### What to produce
Lines holding the string "span": copy each one from the listing below.
***
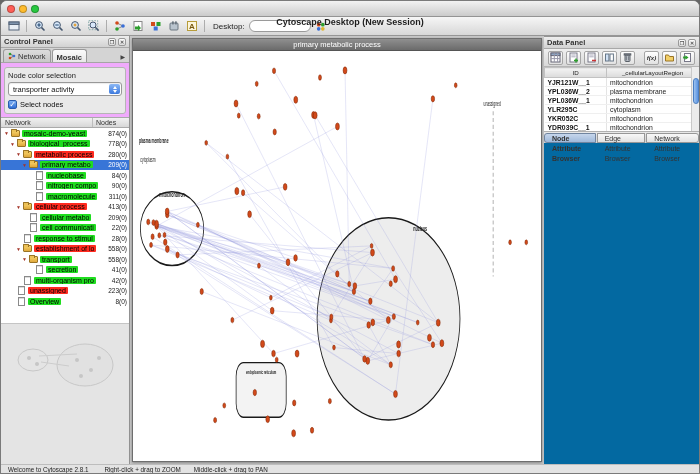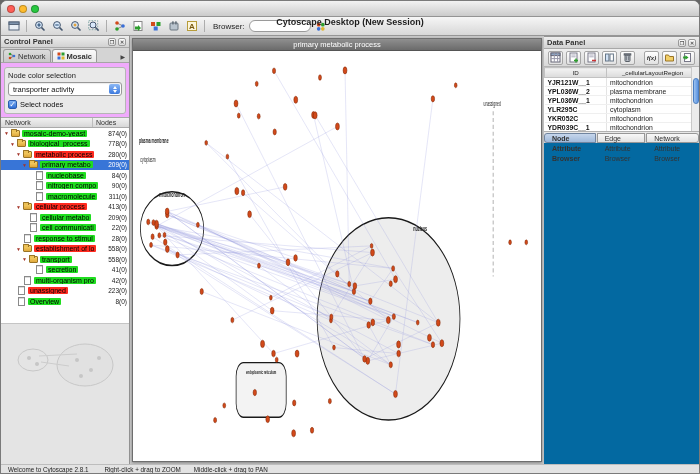--- a/index.html
+++ b/index.html
@@ -24,21 +24,21 @@
   
   .content{flex:1;display:flex;min-height:0;}
 
   
   .cpanel{flex:0 0 129px;border-right:1px solid #949494;background:#f0abfc;display:flex;flex-direction:column;min-height:0;}
   .panel-header{flex:0 0 12px;background:linear-gradient(#ededed,#d2d2d2);border-bottom:1px solid #a8a8a8;display:flex;align-items:center;padding:0 3px;font-size:7.5px;font-weight:bold;color:#333;}
   .ph-btns{margin-left:auto;display:flex;gap:2px;}
   .ph-btn{width:8px;height:8px;border:1px solid #999;border-radius:2px;background:linear-gradient(#fdfdfd,#ddd);font-size:5px;line-height:6px;text-align:center;color:#555;}
   .cp-tabs{flex:0 0 15px;display:flex;align-items:flex-end;background:#d4d4d4;border-bottom:1px solid #a5a5a5;padding:1px 2px 0 2px;gap:1px;}
   .cp-tab{font-size:7.5px;color:#333;padding:1px 4px;border:1px solid #999;border-bottom:none;border-radius:3px 3px 0 0;background:linear-gradient(#dcdcdc,#c8c8c8);display:flex;align-items:center;gap:2px;height:13px;}
-  .cp-tab.selected{background:linear-gradient(#fafafa,#e8e8e8);font-weight:bold;}
+  .cp-tab.selected{background:linear-gradient(#fafafa,#e8e8e8);font-weight:bold;flex-direction:column;}
   .cp-tab-arrow{margin-left:auto;font-size:6px;color:#444;padding:0 2px 2px 0;}
   .color-group{margin:4px 3px 3px 3px;border:1px solid #b5b5b5;border-radius:3px;padding:3px 3px 4px 3px;background:#e9e9e9;}
   .cg-title{font-size:7.5px;color:#222;margin-bottom:2px;}
   .dropdown{position:relative;height:14px;background:#fff;border:1px solid #989898;border-radius:3px;display:flex;align-items:center;font-size:7.5px;color:#111;padding-left:4px;box-shadow:inset 0 1px 1px rgba(0,0,0,.08);}
   .dd-arrows{position:absolute;right:1px;top:1px;bottom:1px;width:11px;border-radius:2px;background:linear-gradient(#8cb8f5,#3c79dd);display:flex;flex-direction:column;align-items:center;justify-content:center;gap:1px;}
   .dd-arrows i{width:0;height:0;border-left:2.5px solid transparent;border-right:2.5px solid transparent;}
   .dd-arrows .up{border-bottom:3px solid #fff;}
   .dd-arrows .dn{border-top:3px solid #fff;}
   .check-row{display:flex;align-items:center;gap:3px;margin-top:4px;font-size:7.5px;color:#111;}
   .checkbox{width:9px;height:9px;border-radius:2px;border:1px solid #2a5cae;background:linear-gradient(#7fb0f2,#2f6fd6);color:#fff;font-size:8px;line-height:8px;text-align:center;}
@@ -171,21 +171,21 @@
           <rect x="7" y="1.4" width="1.8" height="3" fill="#6b7680"></rect>
         </svg>
     </button>
     <button class="tbtn">
       <svg width="12" height="12" viewBox="0 0 12 12">
           <rect x="1.5" y="1.5" width="9" height="9" fill="#fdf6da" stroke="#b79c3a"></rect>
           <text x="6" y="9" font-size="8" text-anchor="middle" fill="#7a5a10" font-family="Liberation Sans, sans-serif" font-weight="bold">A</text>
         </svg>
     </button>
     <span class="sep"></span>
-    <span class="search-label">Browser:</span>
+    <span class="search-label">Desktop:</span>
     <input class="search-input" type="text" value="" style="">
     <button class="tbtn">
       <svg width="11" height="11" viewBox="0 0 12 12">
           <circle cx="4" cy="4" r="2" fill="#d2491a"></circle>
           <circle cx="8.5" cy="4" r="2" fill="#2d9e2d"></circle>
           <circle cx="4" cy="8.5" r="2" fill="#3a6fd8"></circle>
           <circle cx="8.5" cy="8.5" r="2" fill="#e0b52e"></circle>
         </svg>
     </button>
   </div>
***
### Solution to the problem
     <span class="sep"></span>
-    <span class="search-label">Browser:</span>
+    <span class="search-label">Desktop:</span>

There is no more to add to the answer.